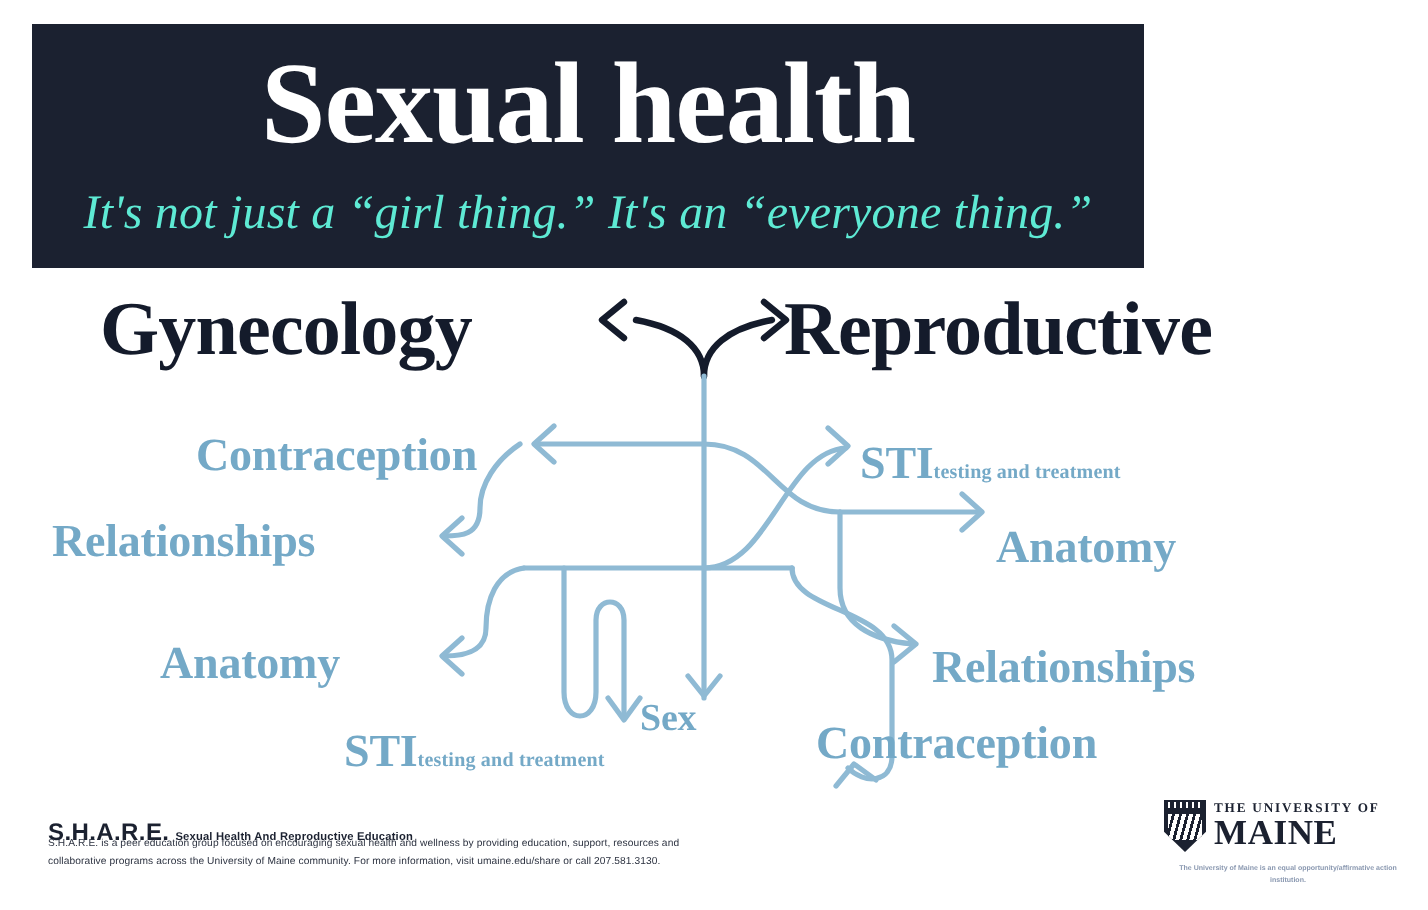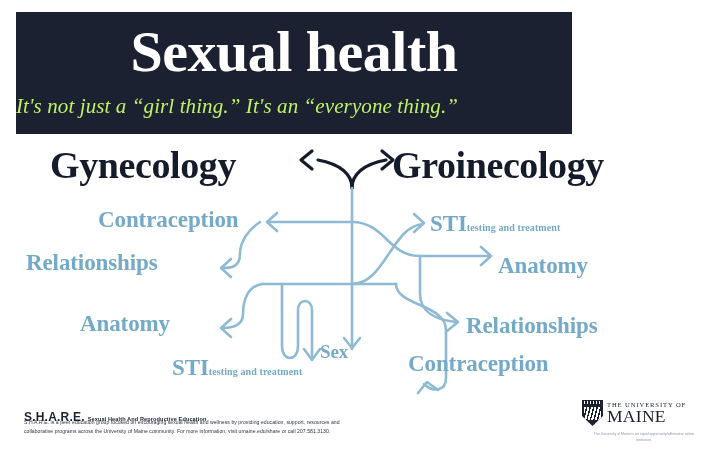--- a/index.html
+++ b/index.html
@@ -37,10 +37,11 @@
   .header-sub{
     position:absolute;
     left:0; top:82px; width:100%;
-    color:#bef264;
+    text-align:center;
+    color:#5eead4;
     font-family:"Liberation Serif", serif;
     font-style:italic;
-    font-size:21px;
+    font-size:24px;
     letter-spacing:0.1px;
   }
 

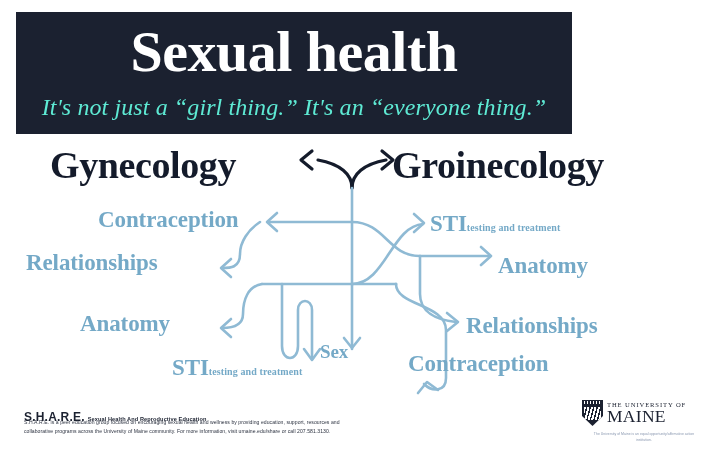--- a/index.html
+++ b/index.html
@@ -257,7 +257,7 @@
     </svg>
 
     <div class="lbl branch l-gyne">Gynecology</div>
-    <div class="lbl branch l-groin">Groinecology</div>
+    <div class="lbl branch l-groin">Reproductive</div>
 
     <div class="lbl leaf l-contra-left">Contraception</div>
     <div class="lbl leaf l-relat-left">Relationships</div>

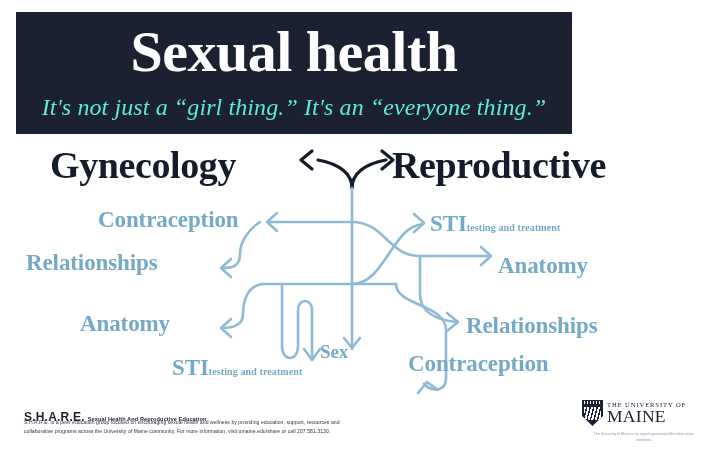--- a/index.html
+++ b/index.html
@@ -69,6 +69,7 @@
     color:#74a9c7;
     font-size:23px;
     letter-spacing:-0.1px;
+    margin-top:8px;
   }
   .leaf .sub{
     font-size:10px;

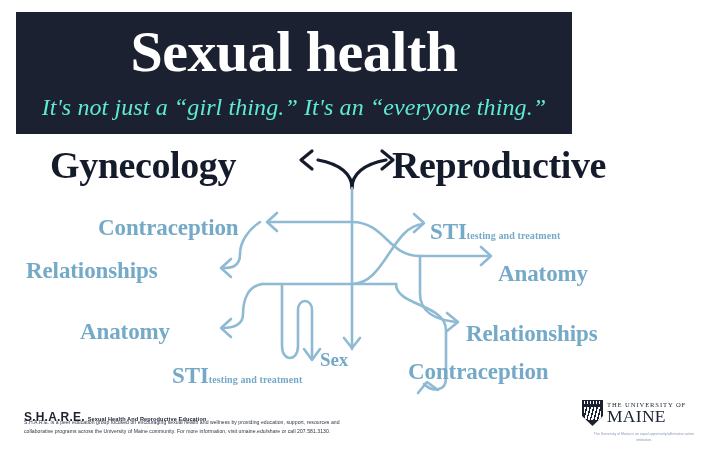--- a/index.html
+++ b/index.html
@@ -135,7 +135,7 @@
   .umaine{
     position:absolute;
     right:14px; top:1px;
-    width:118px; height:52px;
+    width:118px; height:52px;font-weight:bold;
   }
   .um-row{
     position:absolute;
- - -
_Required action:_
Every line from the one containing "letter-spacing:-0.1px;" through the end of the entries above is to be copied exactly; pictures are to be left out.

_Answer to this task:_
     letter-spacing:-0.1px;
+    margin-top:8px;
   }
   .leaf .sub{
     font-size:10px;

--- a/index.html
+++ b/index.html
@@ -135,7 +135,7 @@
   .umaine{
     position:absolute;
     right:14px; top:1px;
-    width:118px; height:52px;
+    width:118px; height:52px;font-weight:bold;
   }
   .um-row{
     position:absolute;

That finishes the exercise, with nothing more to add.